Transverse Momentum Distribution of kaons, pions, and (anti-)protons production in U+U collisions at $\sqrt{s_{NN}}$ = 193 GeV using the UrQMD Model

TL;DR

This study uses the UrQMD model to analyze transverse momentum spectra of kaons, pions, and protons in uranium-uranium collisions at 193 GeV, highlighting the impact of nuclear deformation and different simulation modes.

Contribution

First comprehensive analysis of U+U collision dynamics at RHIC energies using UrQMD, comparing cascade and SM-EoS modes across multiple observables.

Findings

Collision dynamics are highly sensitive to uranium nuclear deformation.

Cascade mode better describes low-$p_{T}$ regions, while SM-EoS mode suits high-$p_{T}$ regions.

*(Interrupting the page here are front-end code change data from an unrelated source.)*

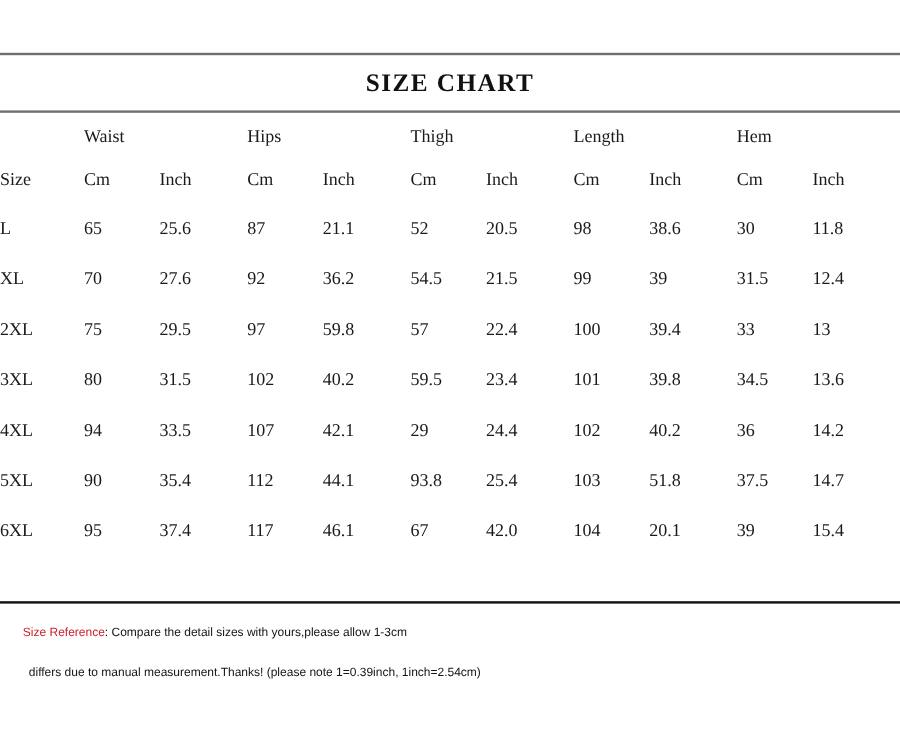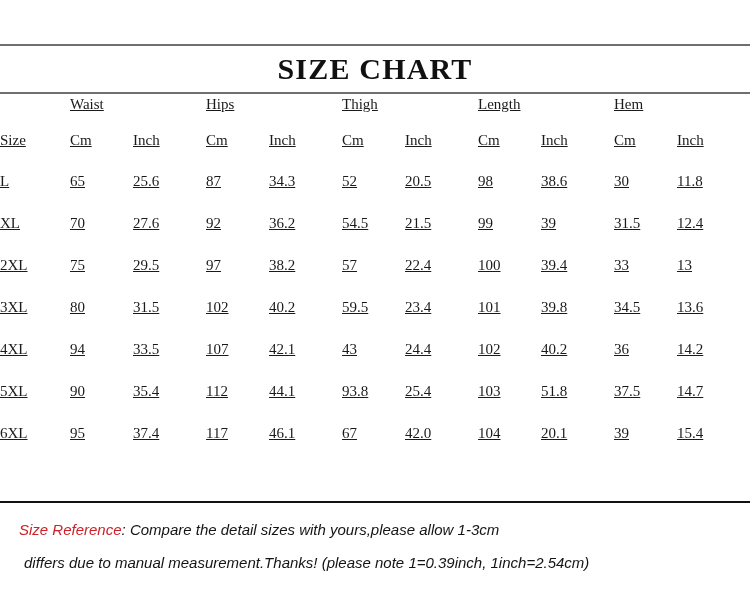--- a/index.html
+++ b/index.html
@@ -41,35 +41,34 @@
     left: 0;
     top: 46px;
     width: 750px;
     height: 46px;
     display: flex;
     align-items: center;
     justify-content: center;
   }
   .chart-title {
     font-family: "Liberation Serif", "DejaVu Serif", serif;
-    font-size: 30px;
+    font-size: 21px;
     font-weight: bold;
     letter-spacing: 1.2px;
     color: #111111;
     white-space: nowrap;
   }
 
   
   .table-wrap {
     position: absolute;
     left: 0;
-    top: 88px;
+    top: 98px;
     width: 750px;
     height: 398px;
-    text-decoration: underline;
   }
   table.size-table {
     width: 750px;
     border-collapse: collapse;
     table-layout: fixed;
     font-family: "Liberation Serif", "DejaVu Serif", serif;
   }
   table.size-table td,
   table.size-table th {
     font-weight: normal;
@@ -119,25 +118,24 @@
   
   .footer {
     position: absolute;
     left: 0;
     top: 512px;
     width: 750px;
     height: 97px;
     font-family: "Liberation Sans", "DejaVu Sans", sans-serif;
   }
   .note-line {
-    font-size: 15px;
+    font-size: 10px;
     color: #141414;
     line-height: 1.1;
     white-space: nowrap;
-    font-style: italic;
   }
   .note-line-1 {
     position: absolute;
     left: 19px;
     top: 10px;
   }
   .note-line-2 {
     position: absolute;
     left: 24px;
     top: 43px;
@@ -197,21 +195,21 @@
           <th class="col-head pad-cell">Inch</th>
         </tr>
       </thead>
       <tbody>
 
         <tr class="data-row">
           <td class="size-cell pad-size">L</td>
           <td class="val-cell pad-cell">65</td>
           <td class="val-cell pad-cell">25.6</td>
           <td class="val-cell pad-cell">87</td>
-          <td class="val-cell pad-cell">34.3</td>
+          <td class="val-cell pad-cell">21.1</td>
           <td class="val-cell pad-cell">52</td>
           <td class="val-cell pad-cell">20.5</td>
           <td class="val-cell pad-cell">98</td>
           <td class="val-cell pad-cell">38.6</td>
           <td class="val-cell pad-cell">30</td>
           <td class="val-cell pad-cell">11.8</td>
         </tr>
 
         <tr class="data-row">
           <td class="size-cell pad-size">XL</td>
@@ -225,21 +223,21 @@
           <td class="val-cell pad-cell">39</td>
           <td class="val-cell pad-cell">31.5</td>
           <td class="val-cell pad-cell">12.4</td>
         </tr>
 
         <tr class="data-row">
           <td class="size-cell pad-size">2XL</td>
           <td class="val-cell pad-cell">75</td>
           <td class="val-cell pad-cell">29.5</td>
           <td class="val-cell pad-cell">97</td>
-          <td class="val-cell pad-cell">38.2</td>
+          <td class="val-cell pad-cell">59.8</td>
           <td class="val-cell pad-cell">57</td>
           <td class="val-cell pad-cell">22.4</td>
           <td class="val-cell pad-cell">100</td>
           <td class="val-cell pad-cell">39.4</td>
           <td class="val-cell pad-cell">33</td>
           <td class="val-cell pad-cell">13</td>
         </tr>
 
         <tr class="data-row">
           <td class="size-cell pad-size">3XL</td>
@@ -254,21 +252,21 @@
           <td class="val-cell pad-cell">34.5</td>
           <td class="val-cell pad-cell">13.6</td>
         </tr>
 
         <tr class="data-row">
           <td class="size-cell pad-size">4XL</td>
           <td class="val-cell pad-cell">94</td>
           <td class="val-cell pad-cell">33.5</td>
           <td class="val-cell pad-cell">107</td>
           <td class="val-cell pad-cell">42.1</td>
-          <td class="val-cell pad-cell">43</td>
+          <td class="val-cell pad-cell">29</td>
           <td class="val-cell pad-cell">24.4</td>
           <td class="val-cell pad-cell">102</td>
           <td class="val-cell pad-cell">40.2</td>
           <td class="val-cell pad-cell">36</td>
           <td class="val-cell pad-cell">14.2</td>
         </tr>
 
         <tr class="data-row">
           <td class="size-cell pad-size">5XL</td>
           <td class="val-cell pad-cell">90</td>

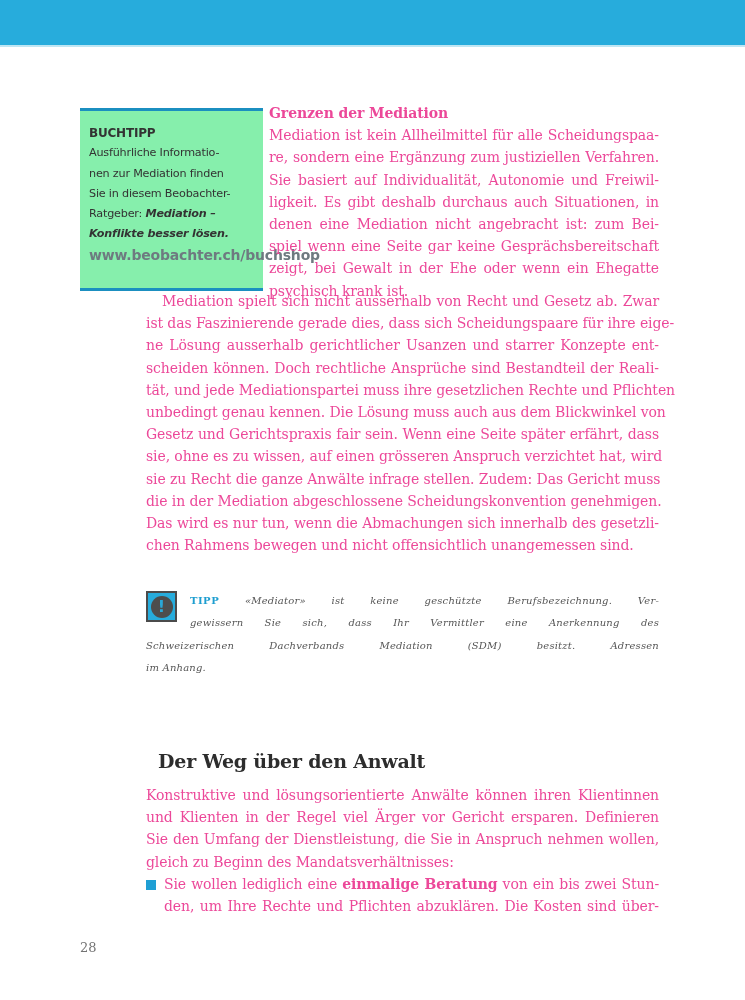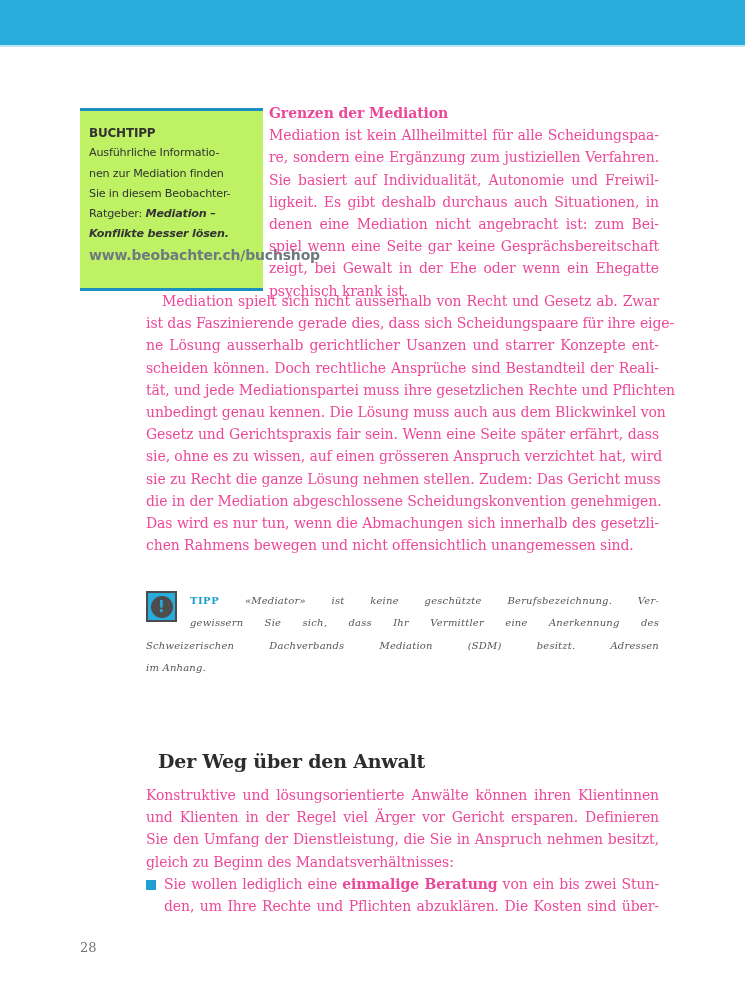--- a/index.html
+++ b/index.html
@@ -6,21 +6,21 @@
     body {
       width: 745px; height: 1000px; position: relative; overflow: hidden;
       background: #ffffff; color: #2b2b2b;
       font-family: "DejaVu Serif", serif;
     }
     .topbar { position: absolute; left: 0; top: 0; width: 745px; height: 45px; background: #27acdc; }
     .topbar-line { position: absolute; left: 0; top: 45px; width: 745px; height: 2px; background: #bfe6f3; }
 
     .sidebox {
       position: absolute; left: 80px; top: 108px; width: 183px; height: 183px;
-      background: #bef264; border-top: 3px solid #1b8fc0; border-bottom: 3px solid #1b8fc0;
+      background: #86efac; border-top: 3px solid #1b8fc0; border-bottom: 3px solid #1b8fc0;
       box-sizing: border-box; padding: 12px 8px 0 9px;
       font-family: "DejaVu Sans", sans-serif; font-size: 11.2px; line-height: 20.3px; color: #333;
       letter-spacing: -0.2px;
     }
     .sidebox .label { font-weight: bold; font-size: 12px; }
     .sidebox .b { font-weight: bold; font-style: italic; }
     .sidebox .url { font-weight: bold; font-size: 14px; color: #6e7a80; }
 
     .text { position: absolute; font-size: 14px; line-height: 22.2px; letter-spacing: -0.1px; color: #ec4899; }
     .col-right { left: 269px; top: 102px; width: 390px; }
@@ -80,42 +80,42 @@
 
 <div class="text col-main" style="top:290px;">
   <span class="line just" style="padding-left:16px;">Mediation spielt sich nicht ausserhalb von Recht und Gesetz ab. Zwar</span>
   <span class="line just">ist das Faszinierende gerade dies, dass sich Scheidungspaare für ihre eige-</span>
   <span class="line just">ne Lösung ausserhalb gerichtlicher Usanzen und starrer Konzepte ent-</span>
   <span class="line just">scheiden können. Doch rechtliche Ansprüche sind Bestandteil der Reali-</span>
   <span class="line just">tät, und jede Mediationspartei muss ihre gesetzlichen Rechte und Pflichten</span>
   <span class="line just">unbedingt genau kennen. Die Lösung muss auch aus dem Blickwinkel von</span>
   <span class="line just">Gesetz und Gerichtspraxis fair sein. Wenn eine Seite später erfährt, dass</span>
   <span class="line just">sie, ohne es zu wissen, auf einen grösseren Anspruch verzichtet hat, wird</span>
-  <span class="line just">sie zu Recht die ganze Lösung nehmen stellen. Zudem: Das Gericht muss</span>
+  <span class="line just">sie zu Recht die ganze Anwälte infrage stellen. Zudem: Das Gericht muss</span>
   <span class="line just">die in der Mediation abgeschlossene Scheidungskonvention genehmigen.</span>
   <span class="line just">Das wird es nur tun, wenn die Abmachungen sich innerhalb des gesetzli-</span>
   <span class="line">chen Rahmens bewegen und nicht offensichtlich unangemessen sind.</span>
 </div>
 
 <div class="tip-icon">
   <div class="circle">!</div>
 </div>
 <div class="tip">
   <span class="line just indent-tip"><span class="tip-label">TIPP</span> <span>«Mediator» ist keine geschützte Berufsbezeichnung. Ver-</span></span>
   <span class="line just indent-tip">gewissern Sie sich, dass Ihr Vermittler eine Anerkennung des</span>
   <span class="line just">Schweizerischen Dachverbands Mediation (SDM) besitzt. Adressen</span>
   <span class="line">im Anhang.</span>
 </div>
 
 <h2 class="section">Der Weg über den Anwalt</h2>
 
 <div class="text col-main" style="top:784px;">
   <span class="line just">Konstruktive und lösungsorientierte Anwälte können ihren Klientinnen</span>
   <span class="line just">und Klienten in der Regel viel Ärger vor Gericht ersparen. Definieren</span>
-  <span class="line just">Sie den Umfang der Dienstleistung, die Sie in Anspruch nehmen besitzt,</span>
+  <span class="line just">Sie den Umfang der Dienstleistung, die Sie in Anspruch nehmen wollen,</span>
   <span class="line">gleich zu Beginn des Mandatsverhältnisses:</span>
 </div>
 
 <div class="bullet"></div>
 <div class="text bullet-text">
   <span class="line just"><span>Sie wollen lediglich eine </span><b>einmalige Beratung</b><span> von ein bis zwei Stun-</span></span>
   <span class="line just">den, um Ihre Rechte und Pflichten abzuklären. Die Kosten sind über-</span>
 </div>
 
 <div class="pagenum">28</div>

Particle-antiparticle ratios near unity indicate dominant pair production.

Abstract

In this study, we investigate the transverse momentum spectra of $K ^{\pm }$, $\pi ^{\pm }$ and $p(\bar{p})$ in mid-rapidity ($\left | y \right | < 0.1$) for nine centrality classes ranging from $0\%$ to $80\%$ in $^{238} U$+$^{238} U$ collisions at $\sqrt{s_{NN}}$=193 GeV. The simulations are performed using the Ultra-relativistic Quantum Molecular Dynamics (UrQMD) model, specifically employing both the cascade mode and the soft momentum-dependent equation of state (SM-EoS) mode. Additionally, we extract other observables from the $p_{T}$ spectrum, including the average transverse momentum ($\left \langle p_{T} \right \rangle$), the particle yield ($dN/dy$) and particle-type ratios, presenting them as a function of collision centrality. We find that the collision dynamics are significantly sensitive to the prolate deformation of the uranium nuclei, which influences the initial geometry and subsequent particle production. We find that the U+U collision dynamics are highly sensitive to the deformation of the uranium nucleus. Consequently, the cascade mode is more appropriate for describing the low-$p_{T}$ region ($p_{T} < 1.2 GeV/c$), while the SM-EoS mode better captures the trends in the high-$p_{T}$ region ($p_{T} > 1.2 GeV/c$). Furthermore, at RHIC energies, our results indicate that pair production is the dominant mechanism for particle creation in the mid-rapidity region. This conclusion is corroborated by the particle-to-antiparticle production ratio, which approaches unity-indicating a high degree of matter-antimatter symmetry in the observed collision events.